Task details – Do any lines in the data below contain "Authentication"? If so, copy every one of them.

Dataset records –
☆ ☆ ☆ ☆ ☆

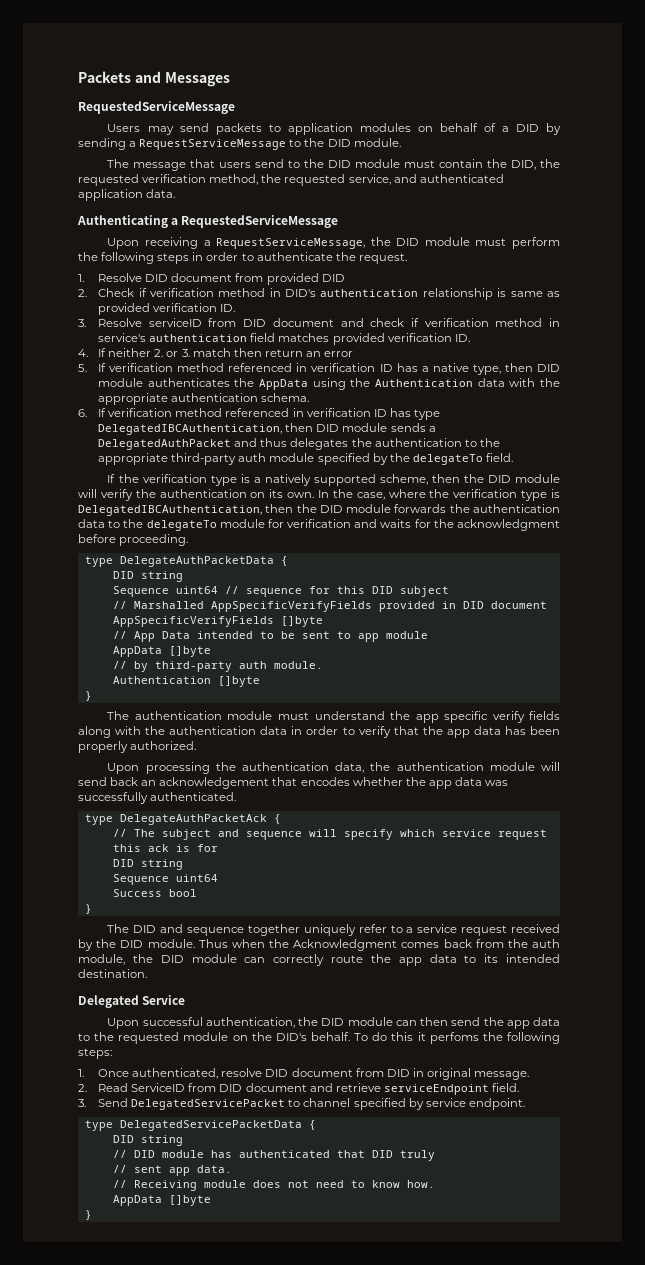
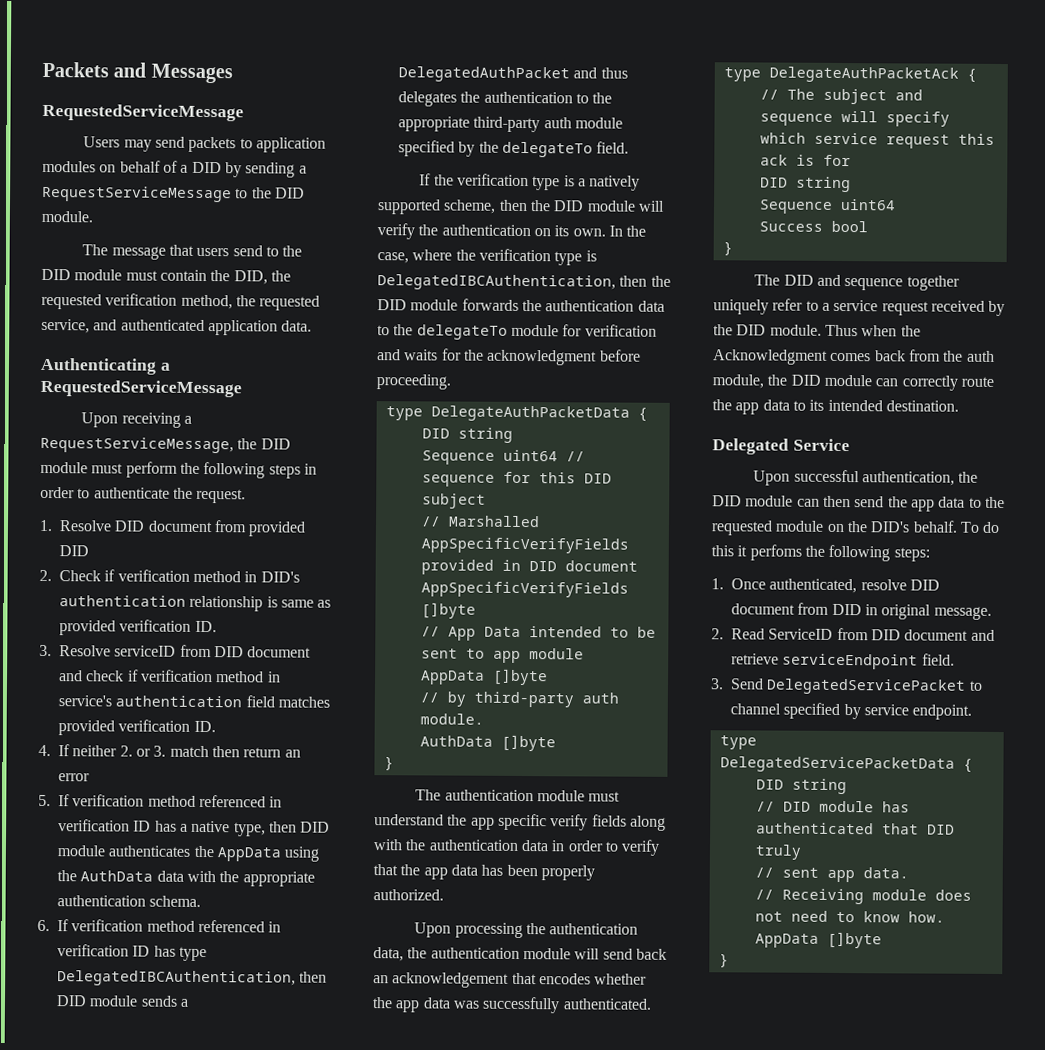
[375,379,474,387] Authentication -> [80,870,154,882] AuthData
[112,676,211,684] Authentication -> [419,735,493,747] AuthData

☆ ☆ ☆ ☆ ☆

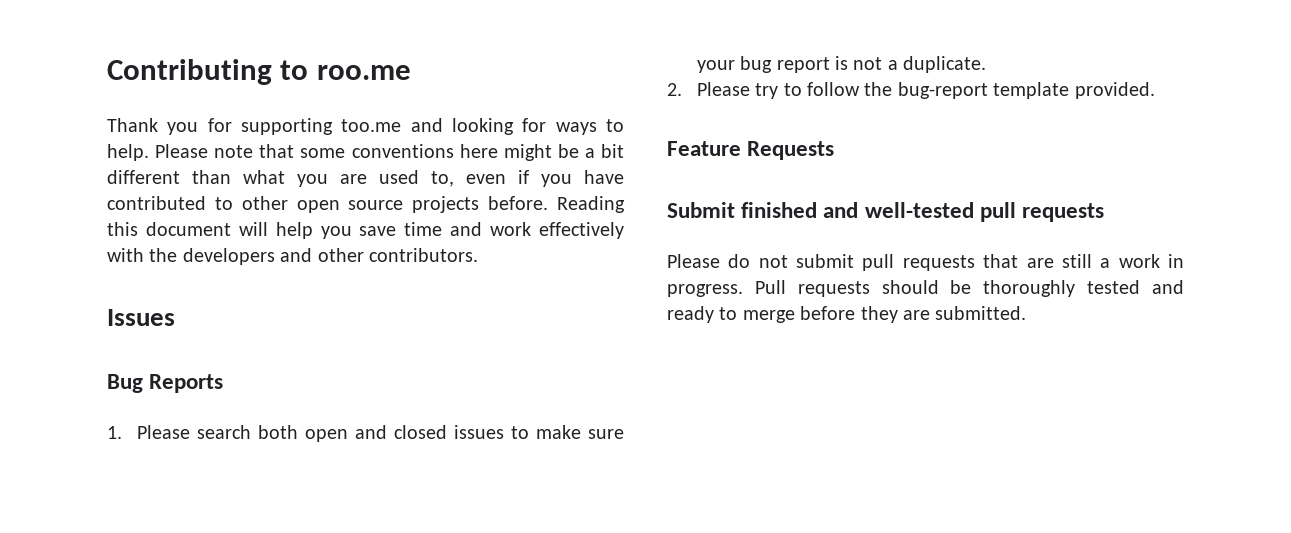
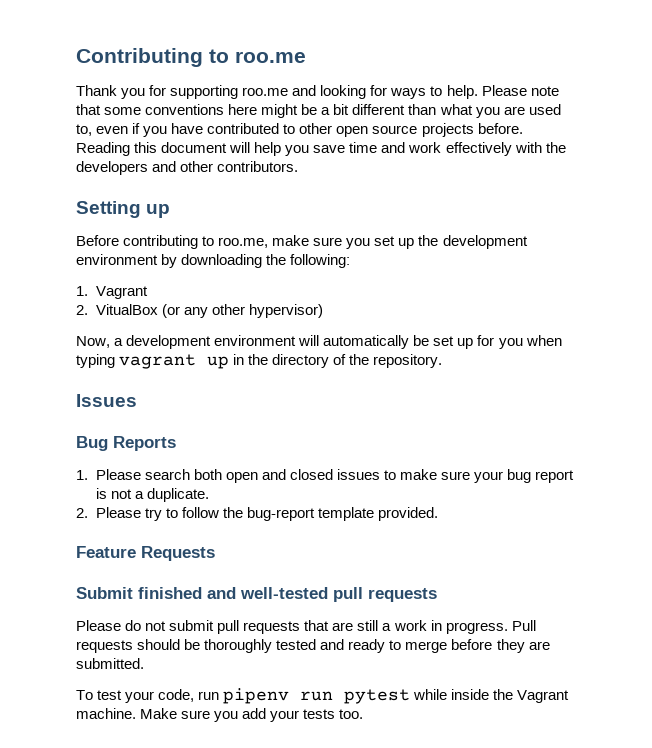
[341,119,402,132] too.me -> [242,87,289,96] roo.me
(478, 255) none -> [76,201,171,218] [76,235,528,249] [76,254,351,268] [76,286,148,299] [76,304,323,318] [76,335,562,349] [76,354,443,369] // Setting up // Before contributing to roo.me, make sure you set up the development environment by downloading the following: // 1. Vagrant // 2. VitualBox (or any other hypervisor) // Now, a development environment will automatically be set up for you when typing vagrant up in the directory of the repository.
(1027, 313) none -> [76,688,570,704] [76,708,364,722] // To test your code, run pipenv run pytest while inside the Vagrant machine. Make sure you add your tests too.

☆ ☆ ☆ ☆ ☆

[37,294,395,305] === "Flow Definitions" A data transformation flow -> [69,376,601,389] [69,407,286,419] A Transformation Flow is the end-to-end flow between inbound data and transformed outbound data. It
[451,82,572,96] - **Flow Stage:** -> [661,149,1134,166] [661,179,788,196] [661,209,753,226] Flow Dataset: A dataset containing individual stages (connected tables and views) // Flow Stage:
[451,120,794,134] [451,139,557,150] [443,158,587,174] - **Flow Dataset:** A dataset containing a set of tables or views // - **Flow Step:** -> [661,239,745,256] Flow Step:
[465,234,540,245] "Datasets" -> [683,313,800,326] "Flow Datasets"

☆ ☆ ☆ ☆ ☆

Answer to the exercise –
[375,379,474,387] Authentication -> [80,870,154,882] AuthData
[112,676,211,684] Authentication -> [419,735,493,747] AuthData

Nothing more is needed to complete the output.